Ma siccome abitiamo in Italia, basta leggere i giornali per passarli, questi test per Medicina. Tra le risposte alla domanda sul significato dell’espressione «dare l’ostracismo a qualcuno», tipo, mi aspettavo di trovarci la fotografia di Gianfranco Fini, e sempre a lui ho pensato quando c’era da identificare la parola “fuori dal coro”: «trama», «protagonista», «intreccio», «antagonista» e «decisionista». L’ultima, no? Il nostro Presidente della Camera l’ha ripetuta talmente tante volte, durante il suo discorso a Mirabello, che ormai ha quasi perso il valore che Di Pietro si era tanto impegnato a darle.

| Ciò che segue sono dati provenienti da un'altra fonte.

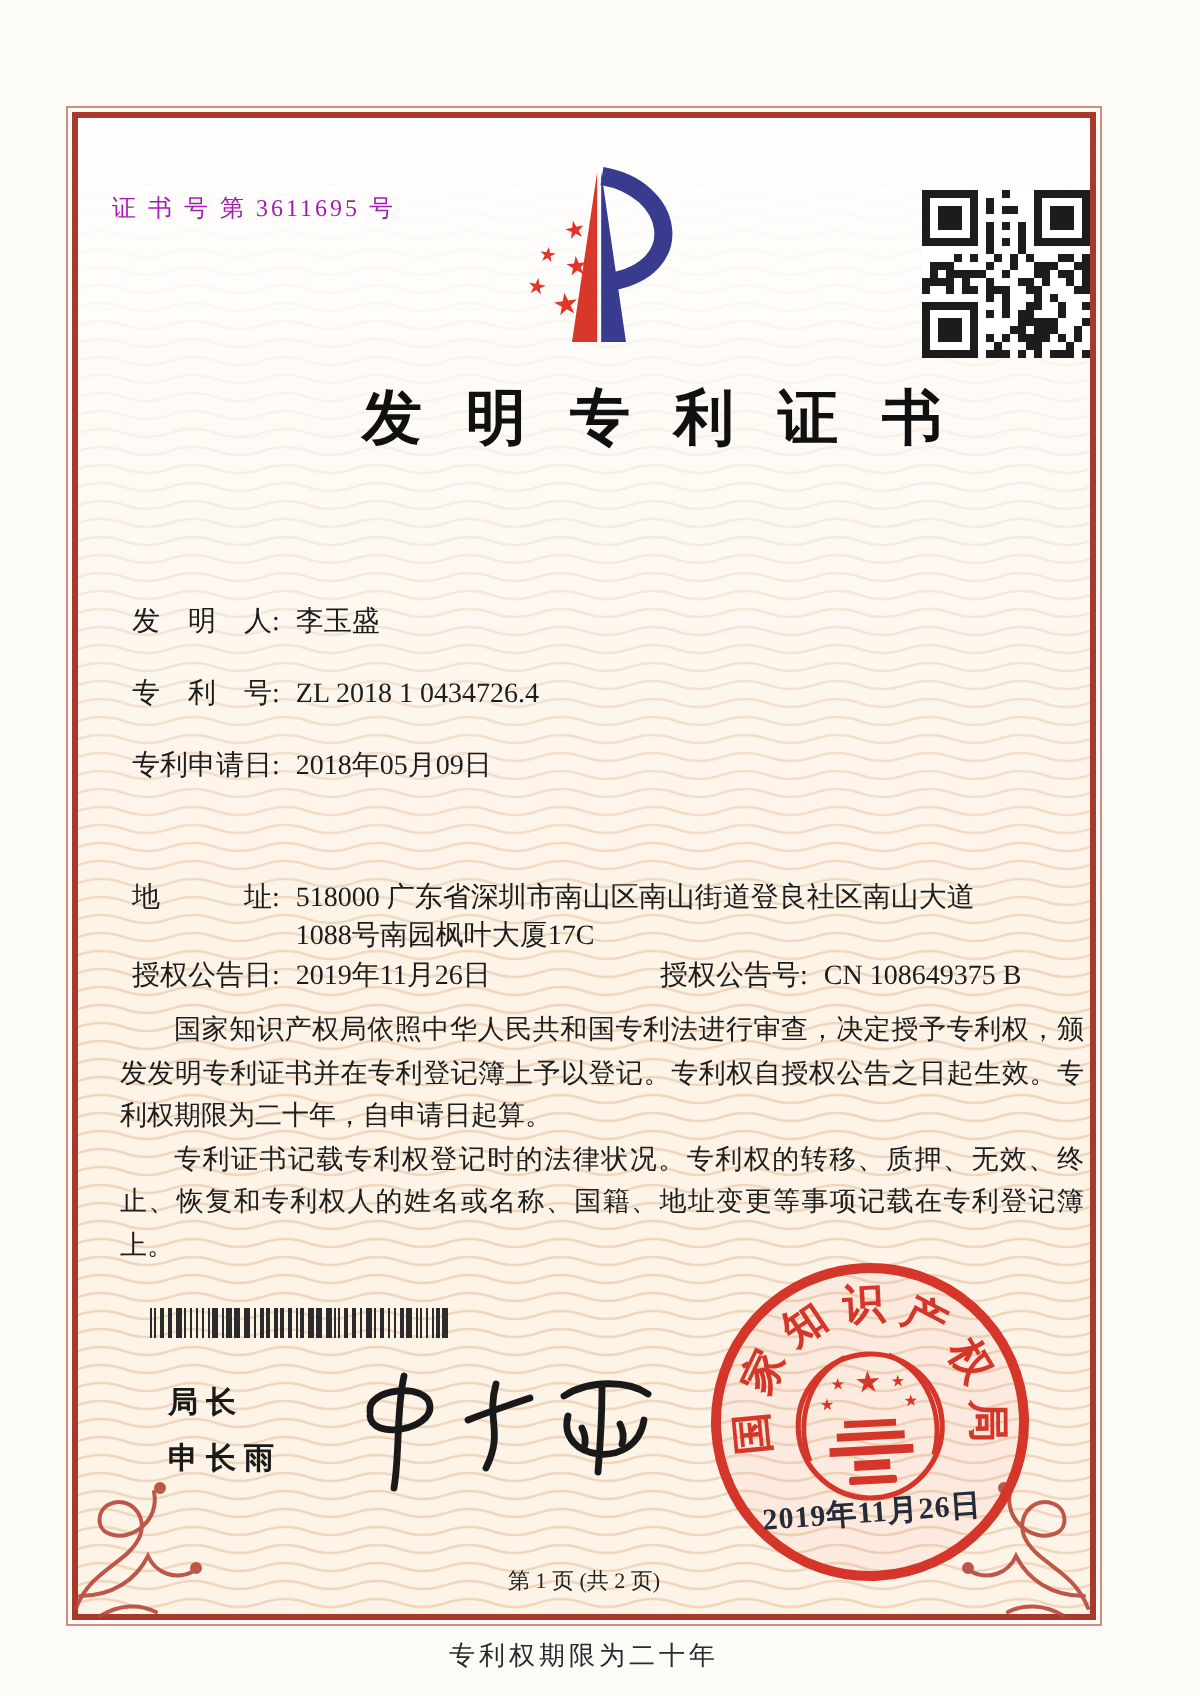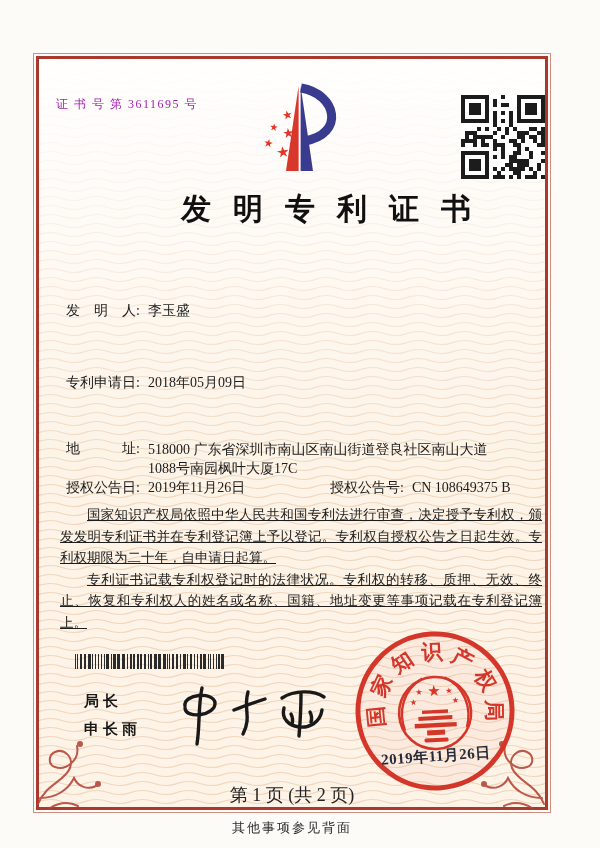--- a/index.html
+++ b/index.html
@@ -218,6 +218,9 @@
   <div class="abs field-row row-2">
     <span class="lbl">发　明　人:</span><span class="val">李玉盛</span>
   </div>
+  <div class="abs field-row row-3">
+    <span class="lbl">专　利　号:</span><span class="val">ZL 2018 1 0434726.4</span>
+  </div>
   <div class="abs field-row row-4">
     <span class="lbl">专利申请日:</span><span class="val">2018年05月09日</span>
   </div>

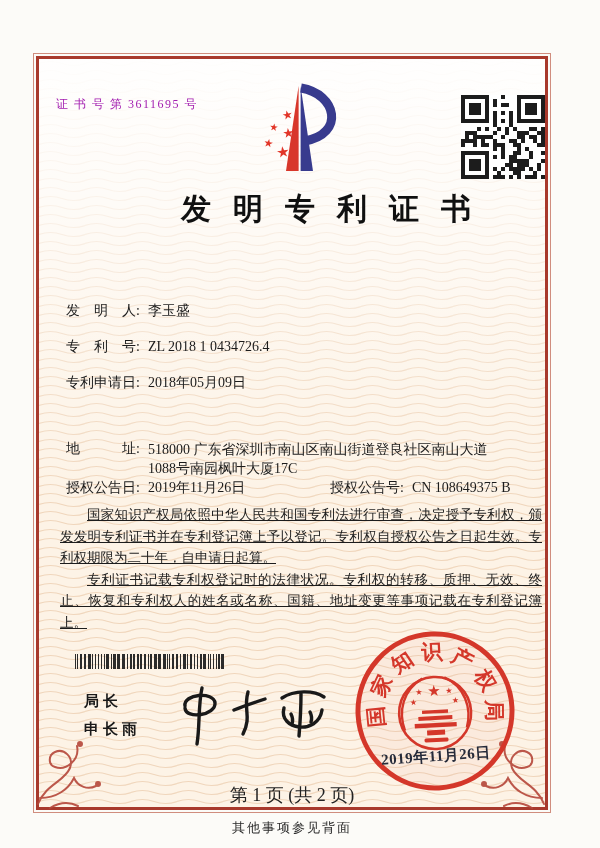--- a/index.html
+++ b/index.html
@@ -38,7 +38,7 @@
   .row-7{top:479px;}
   .col2{position:absolute; left:264px; top:0; white-space:nowrap;}
   .paras{left:60px; top:504px; width:482px; font-size:13.5px; line-height:21.5px; text-align:justify;}
-  .paras p{margin:0; text-indent:2em;text-decoration:underline;}
+  .paras p{margin:0; text-indent:2em;}
   .barcode{left:75px; top:654px; width:152px; height:15px;}
   .signer{left:84px; font-family:"Liberation Sans","DejaVu Sans",sans-serif; font-weight:600; font-size:15px; letter-spacing:4px; color:#1a1a1a;}
   .signer-title{top:692px;} .signer-name{top:720px;}

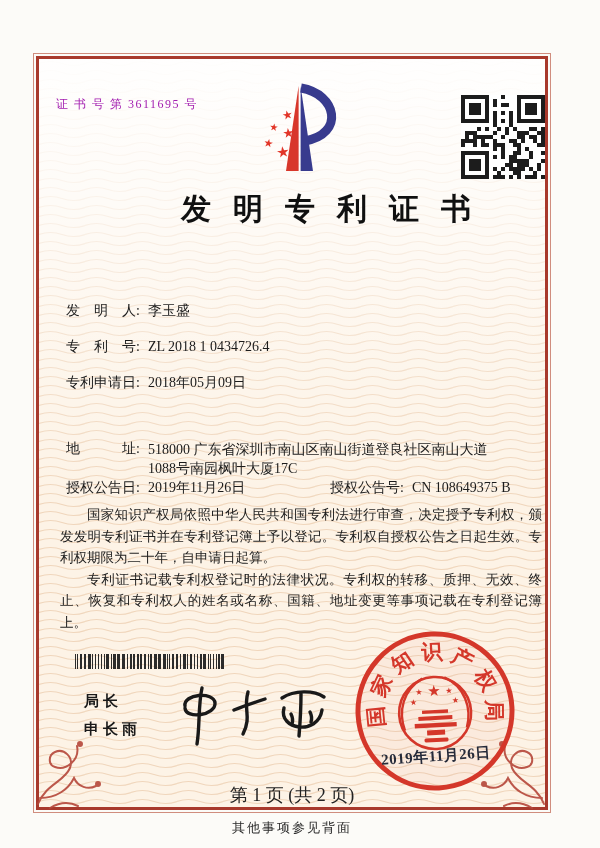--- a/index.html
+++ b/index.html
@@ -52,7 +52,7 @@
     font-size:15px; font-weight:bold; letter-spacing:.5px; color:#262b3a;
     transform:rotate(-4deg); font-family:"Liberation Serif","DejaVu Serif",serif;
   }
-  .page-info{left:36px; top:783px; width:512px; text-align:center; font-size:18px; color:#222;}
+  .page-info{left:36px; top:783px; width:512px; text-align:center; font-size:11px; color:#222;}
   .back-note{left:36px; top:819px; width:512px; text-align:center; font-size:13px; color:#2a2a2a; letter-spacing:2px;}
 </style>
 </head>

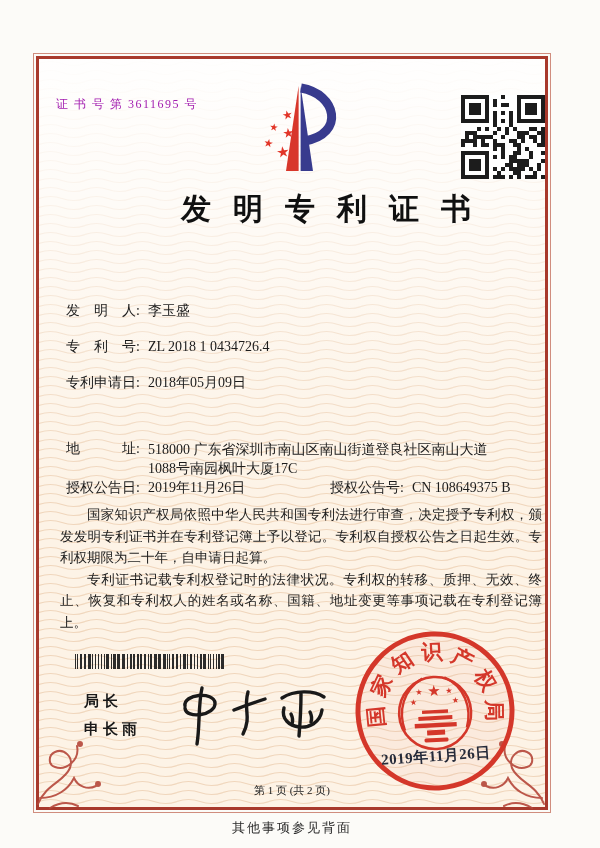--- a/index.html
+++ b/index.html
@@ -354,7 +354,7 @@
   <div class="abs seal-date">2019年11月26日</div>
 
   <div class="abs page-info">第 1 页 (共 2 页)</div>
-  <div class="abs back-note">其他事项参见背面</div>
+  <div class="abs back-note">专利权期限为二十年</div>
 
 </div>
 

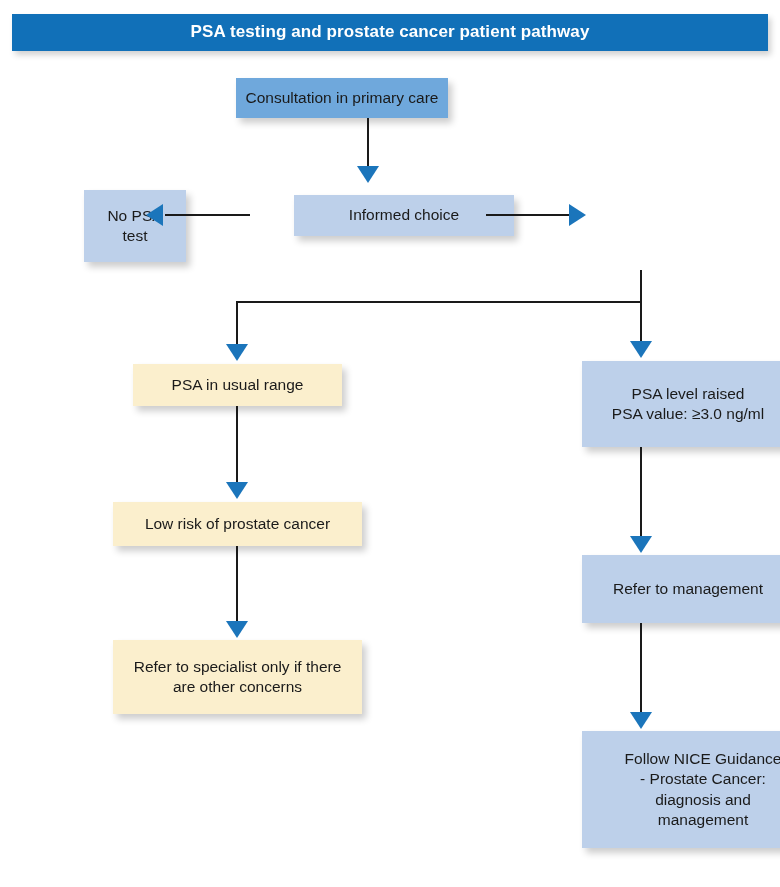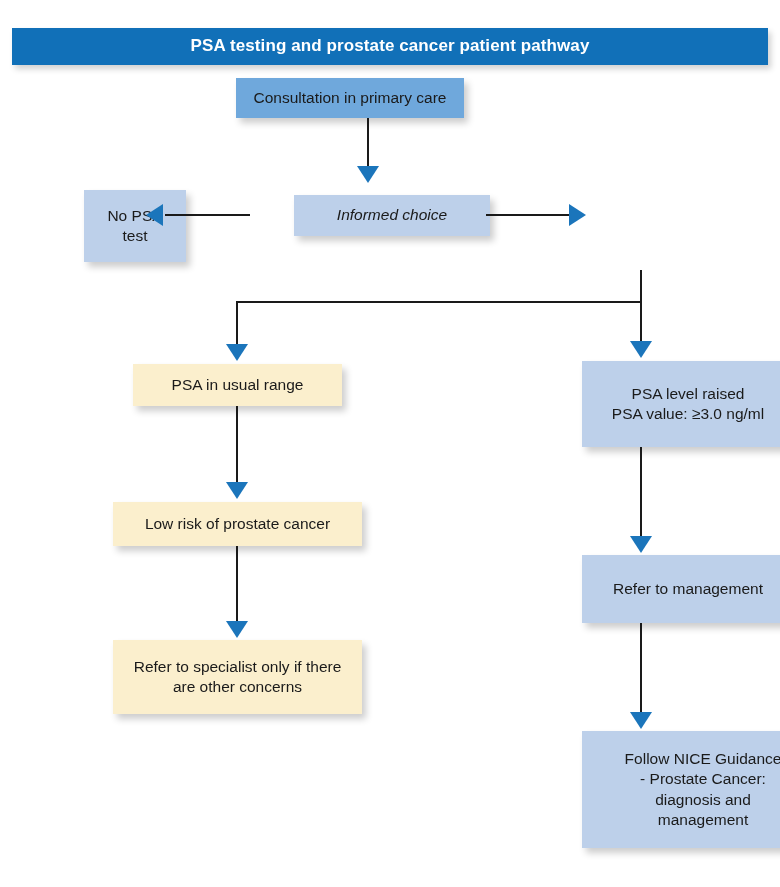--- a/index.html
+++ b/index.html
@@ -24,7 +24,7 @@
   .title-bar {
     position: absolute;
     left: 12px;
-    top: 28px;
+    top: 14px;
     width: 756px;
     height: 37px;
     background: #1170b8;

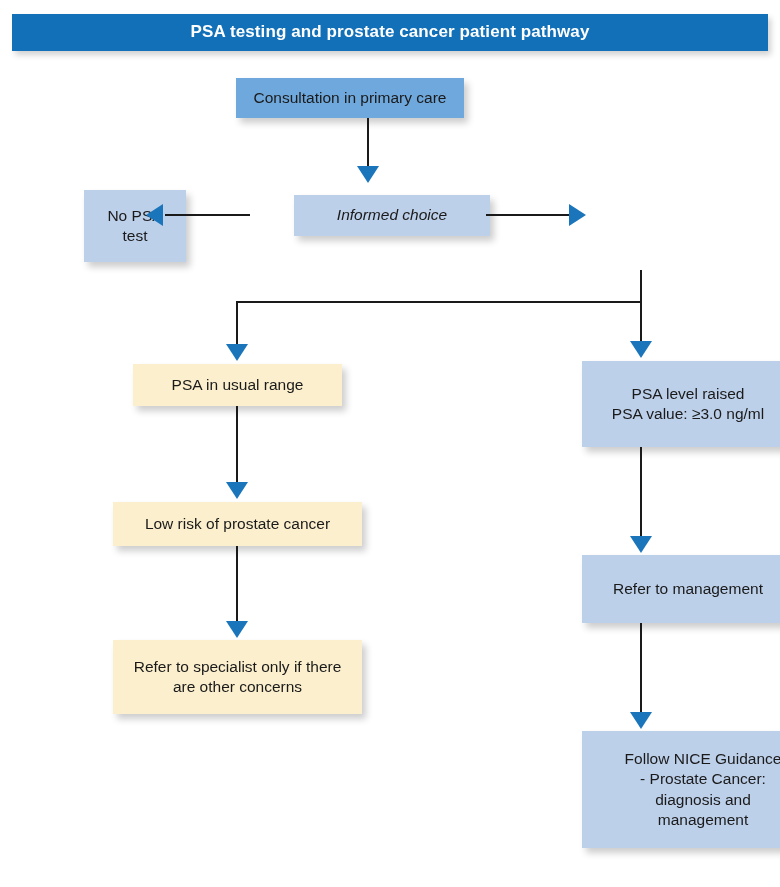--- a/index.html
+++ b/index.html
@@ -107,7 +107,7 @@
     <span class="title-text">PSA testing and prostate cancer patient pathway</span>
   </div>
 
-  <div class="node fill-mid" style="left:236px; top:78px; width:228px; height:40px;">
+  <div class="node fill-mid" style="left:236px; top:78px; width:212px; height:40px;">
     <span class="node-label">Consultation in primary care</span>
   </div>
 

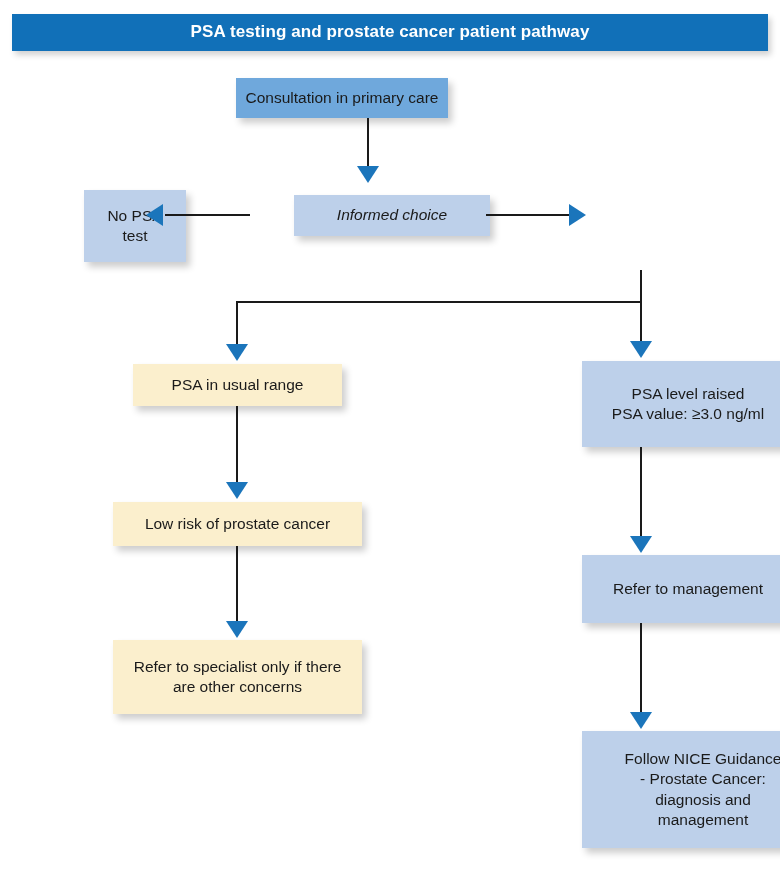--- a/index.html
+++ b/index.html
@@ -111,7 +111,7 @@
     <span class="node-label">Consultation in primary care</span>
   </div>
 
-  <div class="node fill-light" style="left:248px; top:195px; width:196px; height:41px;font-style:italic;">
+  <div class="node fill-light" style="left:248px; top:195px; width:220px; height:41px;">
     <span class="node-label">Informed choice</span>
   </div>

Tutta colpa del «decostruttivismo»! Lo so, lo so, non c’entra niente, ma io glielo chiederei alla Gelmini se mi sa dire perché il «decostruttivismo» non ha niente a che vedere col «cubismo». E, quasi quasi, visto che è Ministro dell’Istruzione, le domanderei di farmi un esempio. Ho il dubbio che, pure chiedendo l’aiutino da casa al Ministro Bondi, qualche problema l’avrebbe.
Però chi sogna di fare la matricola a Medicina e Chirurgia la telefonata a casa non ce l’ha, e nemmeno lo sconto del 50% sulle risposte possibili. Al massimo, può affidarsi ad un santo protettore. Qualcuno consiglierebbe don Abbondio. Faceva il prete, mica il filosofo, e poteva permettersi di gridare: «Carneade! Chi era costui?».